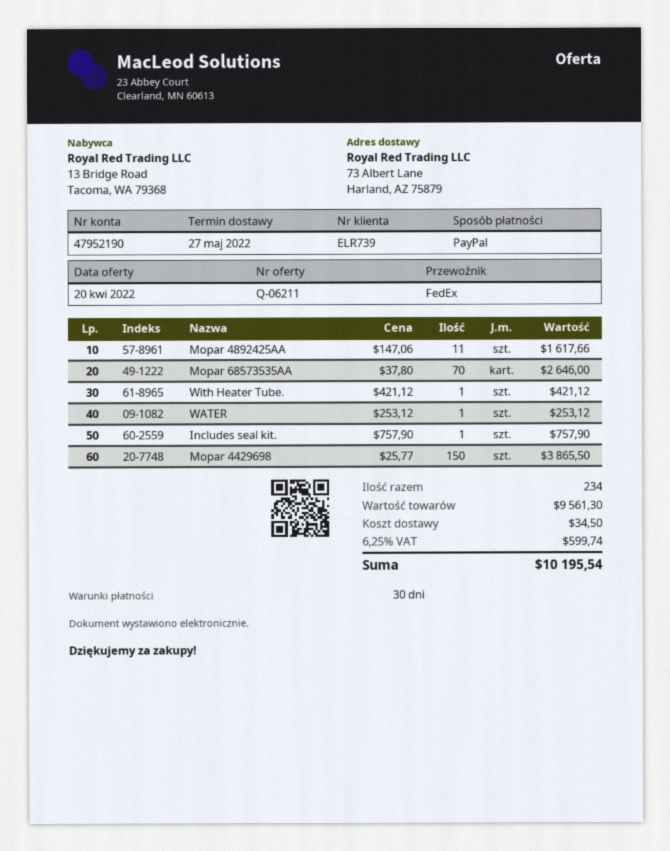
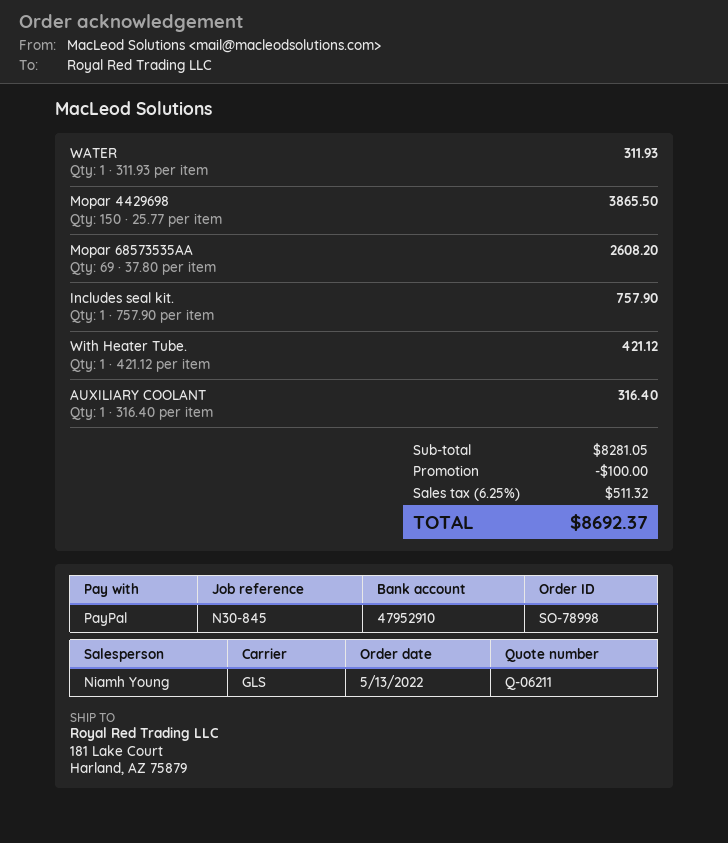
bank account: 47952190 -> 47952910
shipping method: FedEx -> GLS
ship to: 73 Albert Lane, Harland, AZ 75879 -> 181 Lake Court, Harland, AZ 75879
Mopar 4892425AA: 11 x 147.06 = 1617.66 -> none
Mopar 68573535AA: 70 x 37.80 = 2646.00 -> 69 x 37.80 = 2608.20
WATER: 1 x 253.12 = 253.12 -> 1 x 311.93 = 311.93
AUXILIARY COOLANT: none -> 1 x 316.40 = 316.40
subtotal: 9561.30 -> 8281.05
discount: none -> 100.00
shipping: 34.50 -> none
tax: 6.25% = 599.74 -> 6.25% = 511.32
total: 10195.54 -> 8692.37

==

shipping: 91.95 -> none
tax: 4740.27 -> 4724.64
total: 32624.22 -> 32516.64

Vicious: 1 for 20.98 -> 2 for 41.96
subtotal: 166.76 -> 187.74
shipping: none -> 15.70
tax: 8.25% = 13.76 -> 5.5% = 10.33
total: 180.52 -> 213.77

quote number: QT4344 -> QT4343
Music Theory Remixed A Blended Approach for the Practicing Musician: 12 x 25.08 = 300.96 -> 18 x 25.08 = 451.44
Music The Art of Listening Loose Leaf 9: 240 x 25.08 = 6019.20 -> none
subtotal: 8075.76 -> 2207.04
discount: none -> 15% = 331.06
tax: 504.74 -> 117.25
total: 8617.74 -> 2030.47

WORK TO COMPLETE:
In the entries above, the lines between the one holding "tax: 8.25% = 13.76 -> 5.5% = 10.33" and the one holding "total: 8617.74 -> 2030.47", inclusive, are to be printed exactly as written, and those alone.

ANSWER TO THE EXERCISE:
tax: 8.25% = 13.76 -> 5.5% = 10.33
total: 180.52 -> 213.77

quote number: QT4344 -> QT4343
Music Theory Remixed A Blended Approach for the Practicing Musician: 12 x 25.08 = 300.96 -> 18 x 25.08 = 451.44
Music The Art of Listening Loose Leaf 9: 240 x 25.08 = 6019.20 -> none
subtotal: 8075.76 -> 2207.04
discount: none -> 15% = 331.06
tax: 504.74 -> 117.25
total: 8617.74 -> 2030.47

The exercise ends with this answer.